Robusta temanggung memiliki corak rasa berbeda dengan kebanyakan robusta lain. Rasa pahitnya pekat namun balance, dengan nuansa aroma rempah yang menenangkan. Keunikan ini mendorong banyak pembeli di mancanegara mencari kopi jenis ini.
Konon, kenyamanan menikmati kopi tidak selalu ditentukan oleh kualitas; tetapi juga oleh kebiasaan. Seorang rekan yakin bahwa kopi yang benar-benar kopi hanyalah Kapal Api. Dengan definisi semacam ini, buat aku yang tumbuh di kota Malang, rasa kopi standar adalah Kopi Hwie.
Di Pasar Klojen yang terletak di tengah kota Malang, terdapat toko Sido Mulia. Selain menjual kebutuhan rumah tangga, toko ini juga menjual kopi dengan merk Sido Mulia. Sido Mulia dikenal sebagai kopi yang memiliki rasa yang pekat dan aroma yang sangat khas, baik aroma kopi yang memenuhi toko maupun aroma kopi saat dijerang di rumah.

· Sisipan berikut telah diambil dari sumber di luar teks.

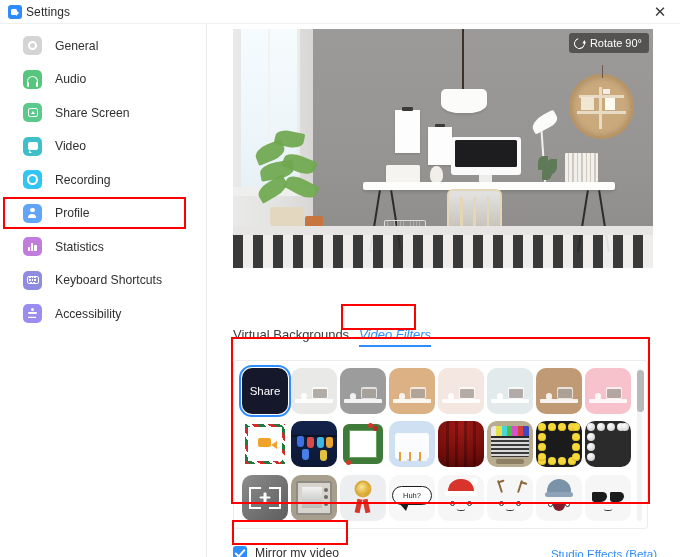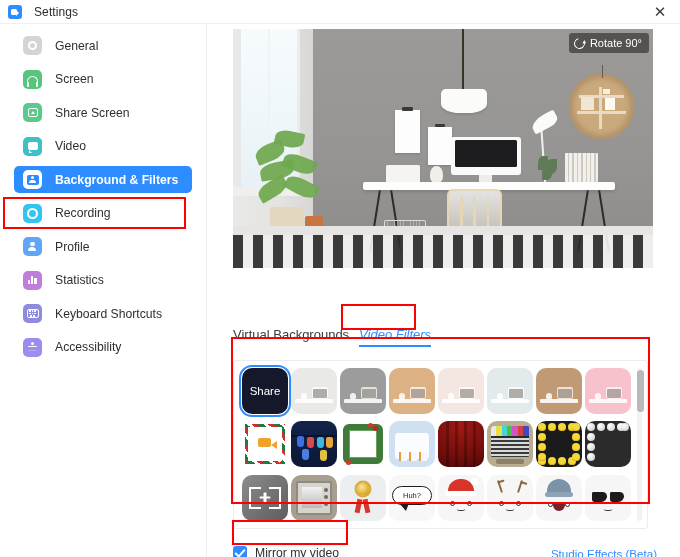--- a/index.html
+++ b/index.html
@@ -25,21 +25,21 @@
   .titlebar-icon::after {
     content: ""; position: absolute; left: 2.5px; top: 4px;
     width: 6px; height: 6px; border-radius: 1.5px; background: #fff;
   }
   .titlebar-icon::before {
     content: ""; position: absolute; left: 8.2px; top: 5px;
     width: 0; height: 0; border-top: 3px solid transparent;
     border-bottom: 3px solid transparent; border-left: 3.4px solid #fff;
   }
   .titlebar-text {
-    margin-left: 12px; font-size: 12px; color: #2b2b2b; letter-spacing: .1px;
+    margin-left: 4px; font-size: 12px; color: #2b2b2b; letter-spacing: .1px;
   }
   .titlebar-close {
     position: absolute; right: 0; top: 0; width: 40px; height: 23px;
     display: flex; align-items: center; justify-content: center;
     color: #3a3a3a; font-size: 15px; cursor: pointer; line-height: 1;
   }
   .titlebar-sep {
     position: absolute; left: 0; top: 23px; width: 680px; height: 1px;
     background: #efefef;
   }
@@ -394,43 +394,37 @@
           <div class="g1"></div>
         </div>
       <div class="nav-label">General</div>
     </div>
 
 
     <div class="nav-item">
       <div class="nav-ico ic-audio">
           <div class="g1"></div>
         </div>
-      <div class="nav-label">Screen</div>
+      <div class="nav-label">Audio</div>
     </div>
 
     <div class="nav-item">
       <div class="nav-ico ic-share">
           <div class="g1"></div>
         </div>
       <div class="nav-label">Share Screen</div>
     </div>
 
     <div class="nav-item">
       <div class="nav-ico ic-chat">
           <div class="g1"></div>
         </div>
       <div class="nav-label">Video</div>
     </div>
 
-    <div class="nav-item active">
-      <div class="nav-ico ic-bg">
-          <div class="g1"></div>
-        </div>
-      <div class="nav-label">Background &amp; Filters</div>
-    </div>
 
     <div class="nav-item">
       <div class="nav-ico ic-rec">
           <div class="g1"></div>
         </div>
       <div class="nav-label">Recording</div>
     </div>
 
     <div class="nav-item">
       <div class="nav-ico ic-profile">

Perusahaan dan Toko Sido Mulia ini telah berdiri di Malang sejak tahun 1953. Pendirinya adalah Tjeng Eng Hwie. Banyak yang menyebut tokonya sebagai Toko Hwie, dan kopinya sebagai Kopi Hwie. Waktu masih tinggal di Malang, aku belum pernah baca ejaannya, dan cuma bisa menebak-nebak: Oei, Oey, atau Wie, hahaha. Kebijakan naturalisasi Pemerintah Indoenesia di awal 1960-an memaksa toko ini diubah namanya menjadi Sido Mulia, dan nama pemiliknya menjadi Witjaksono Tjandra. Saat ini, toko ini dikelola oleh generasi kedua, dipimpin Sonny Tjandra, dengan menjaga gaya tradisionalnya dalam pengolahan dan penjualan kopi.

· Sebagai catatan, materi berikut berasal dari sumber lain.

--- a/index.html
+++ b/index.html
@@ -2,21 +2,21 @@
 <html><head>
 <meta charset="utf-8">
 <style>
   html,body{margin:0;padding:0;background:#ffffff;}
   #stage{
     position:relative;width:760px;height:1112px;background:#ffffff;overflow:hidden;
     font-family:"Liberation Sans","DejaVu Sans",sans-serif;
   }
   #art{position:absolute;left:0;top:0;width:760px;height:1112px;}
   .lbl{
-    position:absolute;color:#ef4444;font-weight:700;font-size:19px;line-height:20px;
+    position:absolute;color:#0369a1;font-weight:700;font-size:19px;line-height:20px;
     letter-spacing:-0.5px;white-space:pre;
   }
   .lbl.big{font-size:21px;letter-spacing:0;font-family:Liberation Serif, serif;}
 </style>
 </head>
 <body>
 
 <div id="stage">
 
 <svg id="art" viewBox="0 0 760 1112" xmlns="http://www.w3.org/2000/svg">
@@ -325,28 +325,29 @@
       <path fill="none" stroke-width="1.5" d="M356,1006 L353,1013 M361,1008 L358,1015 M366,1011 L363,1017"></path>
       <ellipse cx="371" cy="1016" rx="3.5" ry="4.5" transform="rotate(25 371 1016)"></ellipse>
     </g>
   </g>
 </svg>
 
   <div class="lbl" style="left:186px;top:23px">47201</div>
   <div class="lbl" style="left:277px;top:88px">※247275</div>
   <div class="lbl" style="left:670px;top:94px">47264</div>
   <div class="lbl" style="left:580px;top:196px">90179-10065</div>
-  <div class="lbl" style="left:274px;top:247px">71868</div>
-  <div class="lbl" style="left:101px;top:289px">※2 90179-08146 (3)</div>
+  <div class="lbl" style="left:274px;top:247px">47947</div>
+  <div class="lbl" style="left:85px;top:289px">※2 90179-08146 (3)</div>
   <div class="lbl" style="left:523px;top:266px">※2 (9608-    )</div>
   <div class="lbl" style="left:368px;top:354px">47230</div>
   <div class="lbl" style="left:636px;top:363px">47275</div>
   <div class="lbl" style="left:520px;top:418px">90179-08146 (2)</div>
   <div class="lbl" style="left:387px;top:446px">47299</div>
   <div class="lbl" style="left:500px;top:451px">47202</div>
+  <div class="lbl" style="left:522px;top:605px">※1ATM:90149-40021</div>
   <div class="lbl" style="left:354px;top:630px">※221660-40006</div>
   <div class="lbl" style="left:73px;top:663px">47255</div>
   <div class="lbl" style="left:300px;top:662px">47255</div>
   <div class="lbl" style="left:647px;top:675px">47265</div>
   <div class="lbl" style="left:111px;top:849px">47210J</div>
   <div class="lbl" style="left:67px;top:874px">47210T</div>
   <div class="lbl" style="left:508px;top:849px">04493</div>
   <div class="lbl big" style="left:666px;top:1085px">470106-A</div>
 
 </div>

Sido Mulia melakukan pemanggangan dan penggilingan kopi dengan standar mereka sendiri. Kemudian bubuk kopi dimasukkan ke dalam tong kedap udara. Rasanya dulu Sido Mulia hanya menjual kopi robusta. Biji kopi diperoleh dari perkebunan di daerah Dampit. Orang Malang pasti tahu daerah ini :). Namun kini mereka memproduksi juga kopi arabika yang diambil dari daerah sekitar Jember.

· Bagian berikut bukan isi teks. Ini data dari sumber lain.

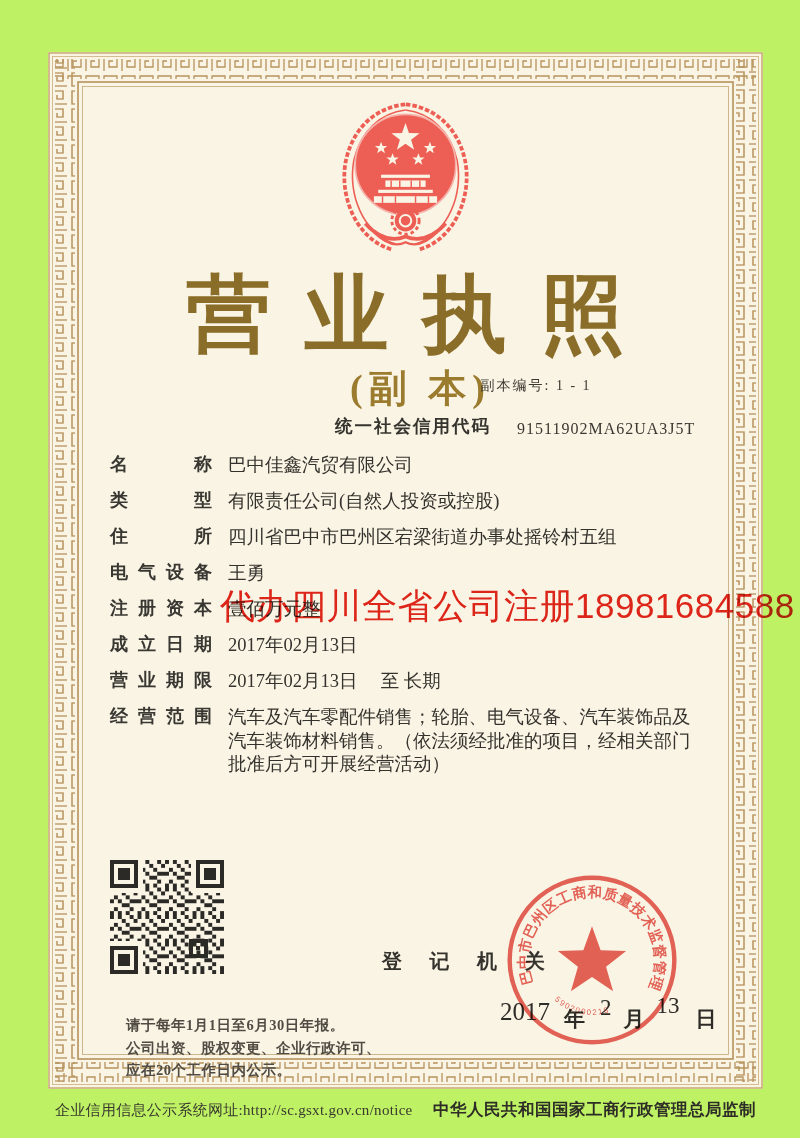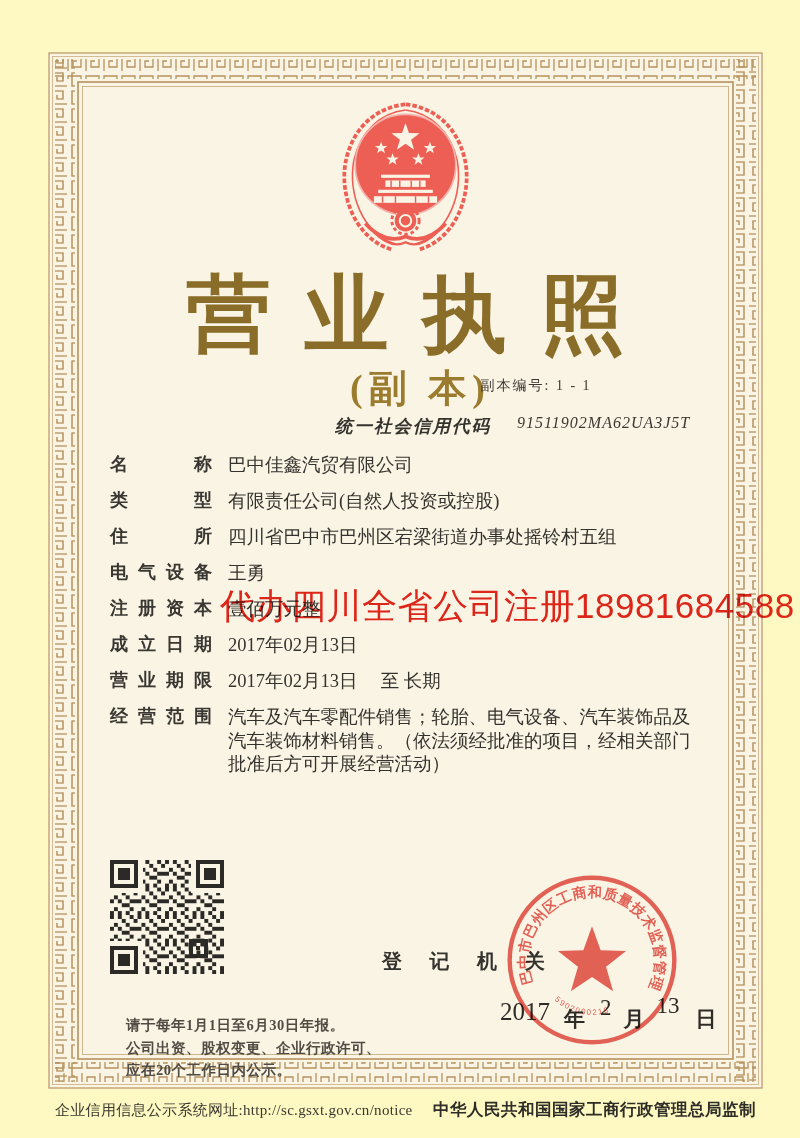--- a/index.html
+++ b/index.html
@@ -4,21 +4,21 @@
 <style>
   * { margin:0; padding:0; box-sizing:border-box; }
   html,body { width:800px; }
   body {
     width:800px; height:1138px;
     background:#fbfbf9;
     font-family:"Liberation Sans", sans-serif;
     position:relative;
     overflow:hidden;
   }
-  .scan-page { position:absolute; inset:0; width:800px; height:1138px; background:#fef9c3; }
+  .scan-page { position:absolute; inset:0; width:800px; height:1138px; background:#bef264; }
 
   
   .cert {
     position:absolute; left:48px; top:52px; width:715px; height:1037px;
     background:#faf4e5;
   }
   .border-svg { position:absolute; inset:0; z-index:1; }
 
   
   .emblem { position:absolute; left:285px; top:48px; width:145px; height:158px; z-index:2; }
@@ -41,21 +41,21 @@
     color:#9b7b2e; letter-spacing:6px;
     font-family:"Liberation Serif", serif;
   }
   .copy-number {
     position:absolute; left:calc(50% + 60px); top:11px;
     font-size:14px; color:#3a372f; letter-spacing:2px;
     font-family:"Liberation Serif", serif;
   }
 
   
-  .credit-row { position:absolute; left:287px; top:362px; z-index:2; display:flex; align-items:flex-start;font-style:italic; }
+  .credit-row { position:absolute; left:287px; top:362px; z-index:2; display:flex; align-items:flex-end; }
   .credit-label { font-size:17.5px; font-weight:700; color:#35332d; letter-spacing:2px; }
   .credit-code  { margin-left:26px; font-size:16px; color:#3b3831; letter-spacing:1px;
                   font-family:"Liberation Serif", serif; }
 
   
   .fields { position:absolute; left:62px; top:402px; width:600px; z-index:2; }
   .frow { display:flex; align-items:flex-start; margin-bottom:12.5px; }
   .flabel {
     width:102px; flex:0 0 102px; margin-right:16px;
     font-size:18px; line-height:21px; font-weight:700; color:#393732;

Tentu, sebagai kopi tradisional, Kopi Hwie lebih sedap dibrew. Dia ditargetkan untuk jadi kopi tubruk. Kalau dijadikan espresso, pahitnya terlalu kuat. Bisa dinetralkan dengan sedikit gula merah tapi.
Lain hari, kalau sempat berkunjung ke Malang, jangan cuma bawa apel dan tempe. Bawa juga Kopi Hwie yang pernah legendaris ini :).
Tapi memang seharusnya ada Undang-Undang atau Peraturan Pemerintah lainnya yang bisa menahan sekian persen produk Indonesia terbaik agar tetap dapat dipasarkan di Indonesia. Teh dan kopi misalnya :). Dengan lelang dan kontrak jangka panjang, teh dan kopi terbaik hampir seluruhnya diekspor. Dan untuk memperolehnya kembali, kita harus melakukan reimport, dalam jumlah yang tentu jauh lebih kecil. Harganya jadi menarik, karena sudah terbebani sekian kali tarif dan bea ekspor dan impor di setidaknya dua negara :). Biarpun tidak secara khusus, Starbucks melakukan reimpor kopi-kopi Indonesia, agar pengunjung asing dapat memperoleh suasana Indonesia dengan kopi Indonesia di Starbucks Indonesia. Importir lain yang cukup menarik adalah Caswell’s.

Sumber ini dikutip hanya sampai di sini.